Data records:
▬▬▬▬▬▬

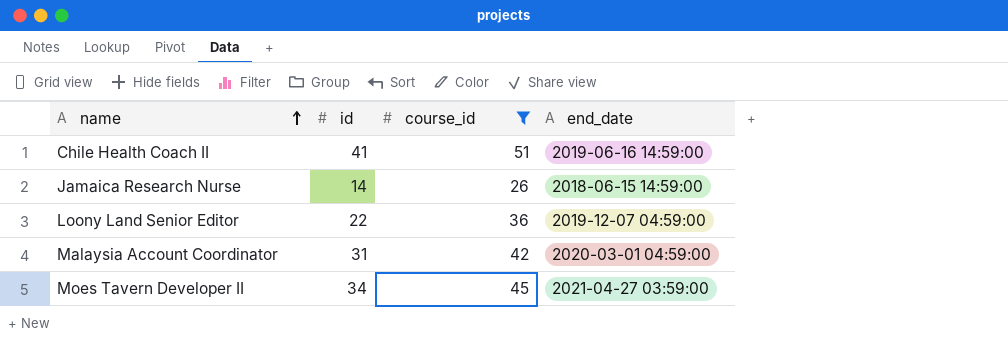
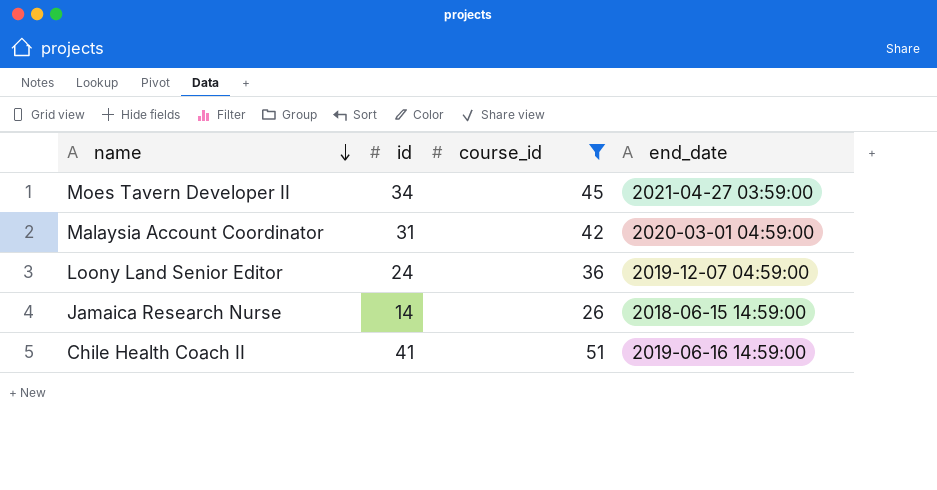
row order: name ascending -> name descending
Loony Land Senior Editor | id: 22 -> 24

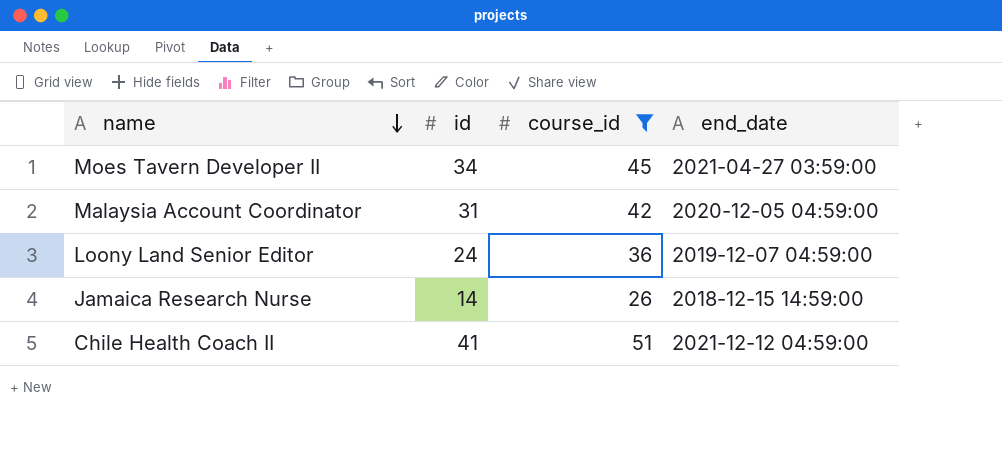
Malaysia Account Coordinator | end_date: 2020-03-01 04:59:00 -> 2020-12-05 04:59:00
Jamaica Research Nurse | end_date: 2018-06-15 14:59:00 -> 2018-12-15 14:59:00
Chile Health Coach II | end_date: 2019-06-16 14:59:00 -> 2021-12-12 04:59:00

▬▬▬▬▬▬

Exercise instructions:
Only the pictures stay out; everything else in the listing above must be repeated exactly.

Your solution:
row order: name ascending -> name descending
Loony Land Senior Editor | id: 22 -> 24

Malaysia Account Coordinator | end_date: 2020-03-01 04:59:00 -> 2020-12-05 04:59:00
Jamaica Research Nurse | end_date: 2018-06-15 14:59:00 -> 2018-12-15 14:59:00
Chile Health Coach II | end_date: 2019-06-16 14:59:00 -> 2021-12-12 04:59:00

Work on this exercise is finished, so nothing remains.